Local businesses, councils and cultural institutions are sitting on millions of redundant image files — and the cost of ignoring the problem is mounting.

By Sydney News Desk · Published 5 July 2026, 5:11 am

3 min read

Sydney's Duplicate Image Problem: The Numbers That Reveal a Digital Clutter Crisis
Photo: Photo by Donovan Kelly on Pexels

Sydney organisations are collectively storing tens of millions of duplicate digital images across servers, cloud platforms and legacy hard drives, according to data management specialists working with NSW government agencies and private sector clients this year. The scale of the problem is larger than most IT departments acknowledge — and the financial and operational drag is measurable.

The timing matters. With the NSW government under pressure to demonstrate responsible spending amid the ongoing housing infrastructure push and the Metro West construction program, digital asset waste has quietly become a line item that procurement auditors are starting to flag. Duplicate image files are not a trivial nuisance; they consume storage capacity, slow retrieval systems, inflate licensing costs and — in sectors like health, planning and real estate — can produce genuine decision-making errors when outdated or misidentified images are pulled instead of current ones.

What the Data Actually Shows

A 2025 industry analysis by the Australian Information Industry Association found that unstructured data — which includes images, videos and documents stored without consistent cataloguing — accounts for roughly 80 per cent of total enterprise data volume across Australian mid-to-large organisations. Within that pool, duplicate files of all types are estimated to represent between 25 and 40 per cent of stored content, depending on the sector.

For a mid-sized Sydney council running a digital asset management system — say, a metropolitan council like the City of Parramatta or Georges River Council — that proportion translates to a significant ongoing storage bill. Commercial cloud storage rates from major Australian providers currently sit between $0.02 and $0.025 per gigabyte per month. A council archive holding 10 terabytes of images, with 30 per cent identified as duplicates, is effectively spending around $720 a year storing files that serve no operational purpose. Multiply that across NSW's 128 councils and the figure becomes substantial before any labour costs for retrieval errors are added.
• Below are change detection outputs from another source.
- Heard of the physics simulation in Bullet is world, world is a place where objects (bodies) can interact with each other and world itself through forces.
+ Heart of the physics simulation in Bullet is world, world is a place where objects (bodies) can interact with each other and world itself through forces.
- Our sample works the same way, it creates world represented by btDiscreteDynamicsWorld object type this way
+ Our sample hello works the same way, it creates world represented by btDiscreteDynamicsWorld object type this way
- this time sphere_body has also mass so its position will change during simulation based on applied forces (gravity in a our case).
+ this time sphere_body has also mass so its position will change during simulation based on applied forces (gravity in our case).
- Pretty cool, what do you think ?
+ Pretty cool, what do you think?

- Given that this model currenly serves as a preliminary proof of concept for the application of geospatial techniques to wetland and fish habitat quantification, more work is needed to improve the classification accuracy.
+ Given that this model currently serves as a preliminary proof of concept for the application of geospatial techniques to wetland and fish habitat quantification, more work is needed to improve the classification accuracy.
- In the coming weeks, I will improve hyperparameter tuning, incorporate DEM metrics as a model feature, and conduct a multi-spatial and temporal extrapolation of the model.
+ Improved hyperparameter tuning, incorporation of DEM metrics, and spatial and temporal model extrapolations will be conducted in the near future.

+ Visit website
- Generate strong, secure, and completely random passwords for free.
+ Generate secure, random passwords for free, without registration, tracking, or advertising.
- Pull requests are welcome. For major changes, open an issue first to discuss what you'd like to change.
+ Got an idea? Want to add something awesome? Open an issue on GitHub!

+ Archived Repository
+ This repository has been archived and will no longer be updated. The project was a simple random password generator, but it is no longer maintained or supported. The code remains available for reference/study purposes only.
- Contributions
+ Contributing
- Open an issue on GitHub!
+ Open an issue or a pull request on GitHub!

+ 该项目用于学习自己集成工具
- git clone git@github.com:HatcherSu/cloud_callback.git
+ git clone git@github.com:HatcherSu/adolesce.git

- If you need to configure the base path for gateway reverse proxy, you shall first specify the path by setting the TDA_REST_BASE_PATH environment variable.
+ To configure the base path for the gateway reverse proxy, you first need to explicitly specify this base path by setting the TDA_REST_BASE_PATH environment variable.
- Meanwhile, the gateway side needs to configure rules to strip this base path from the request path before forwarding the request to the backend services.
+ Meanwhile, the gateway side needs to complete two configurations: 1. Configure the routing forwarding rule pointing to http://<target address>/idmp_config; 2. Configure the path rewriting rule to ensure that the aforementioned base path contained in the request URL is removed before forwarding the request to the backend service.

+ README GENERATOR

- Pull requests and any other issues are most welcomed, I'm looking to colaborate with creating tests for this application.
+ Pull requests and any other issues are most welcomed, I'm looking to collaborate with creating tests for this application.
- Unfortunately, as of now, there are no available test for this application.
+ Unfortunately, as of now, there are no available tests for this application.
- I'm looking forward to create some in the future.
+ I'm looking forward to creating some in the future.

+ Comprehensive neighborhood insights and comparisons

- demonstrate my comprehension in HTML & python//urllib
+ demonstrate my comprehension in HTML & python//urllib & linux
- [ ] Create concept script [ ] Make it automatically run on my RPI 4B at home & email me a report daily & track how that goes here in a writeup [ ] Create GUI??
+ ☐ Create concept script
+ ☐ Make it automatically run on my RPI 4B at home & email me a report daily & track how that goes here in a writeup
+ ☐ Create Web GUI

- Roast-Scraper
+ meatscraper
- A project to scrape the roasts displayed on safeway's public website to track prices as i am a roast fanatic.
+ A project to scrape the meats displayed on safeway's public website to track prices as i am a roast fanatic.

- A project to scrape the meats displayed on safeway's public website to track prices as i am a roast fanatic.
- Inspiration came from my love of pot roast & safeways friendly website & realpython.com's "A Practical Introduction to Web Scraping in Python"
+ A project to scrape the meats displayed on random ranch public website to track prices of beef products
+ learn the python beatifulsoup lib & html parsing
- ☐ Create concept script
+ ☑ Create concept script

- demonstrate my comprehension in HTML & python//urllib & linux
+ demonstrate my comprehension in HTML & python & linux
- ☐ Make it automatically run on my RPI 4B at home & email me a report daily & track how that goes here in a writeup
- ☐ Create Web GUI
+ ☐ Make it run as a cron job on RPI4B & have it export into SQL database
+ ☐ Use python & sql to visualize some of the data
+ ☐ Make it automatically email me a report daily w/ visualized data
The property and real estate sector in Sydney has its own version of the problem. Agents operating across high-volume suburbs — Surry Hills, Chippendale, the lower North Shore — routinely upload listing photographs to multiple platforms: Domain, REA Group's realestate.com.au, their own CMS and agency intranets. Without automated deduplication, the same property shoot can exist in four or five separate locations, each version slightly resized or recompressed, making them invisible to basic hash-matching tools.

Local Programs Trying to Close the Gap

The State Library of NSW, whose Mitchell Library reading room on Macquarie Street holds one of the country's most significant photographic collections, has been working through a multi-year digitisation and deduplication project covering its historical image holdings. The library has publicly noted the project involves hundreds of thousands of items, though the precise proportion of confirmed duplicates in the digital repository has not been released.

On the commercial side, a cluster of digital asset management firms operating out of tech precincts in Surry Hills and the Australian Technology Park at Eveleigh are marketing AI-assisted deduplication tools specifically to NSW government clients. These systems go beyond filename matching — they use perceptual hashing and machine learning to identify near-identical images even when metadata has been stripped or files have been lightly edited.

Pricing for these platforms varies widely. Entry-level SaaS solutions aimed at small business start around $49 per month, while enterprise contracts for large public sector clients can run to several hundred thousand dollars annually once integration, training and ongoing support are factored in.

Practical advice for organisations currently auditing their holdings: start with the highest-churn directories first — marketing folders, planning submission archives and social media asset libraries tend to accumulate duplicates fastest. Free tools like dupeGuru provide a starting point for smaller operations, while organisations with more than a few terabytes should budget for a proper DAM system with native deduplication built into the ingest workflow. The cost of doing nothing compounds quietly but consistently, and Sydney's digital infrastructure bill is already under enough scrutiny without avoidable waste padding it further.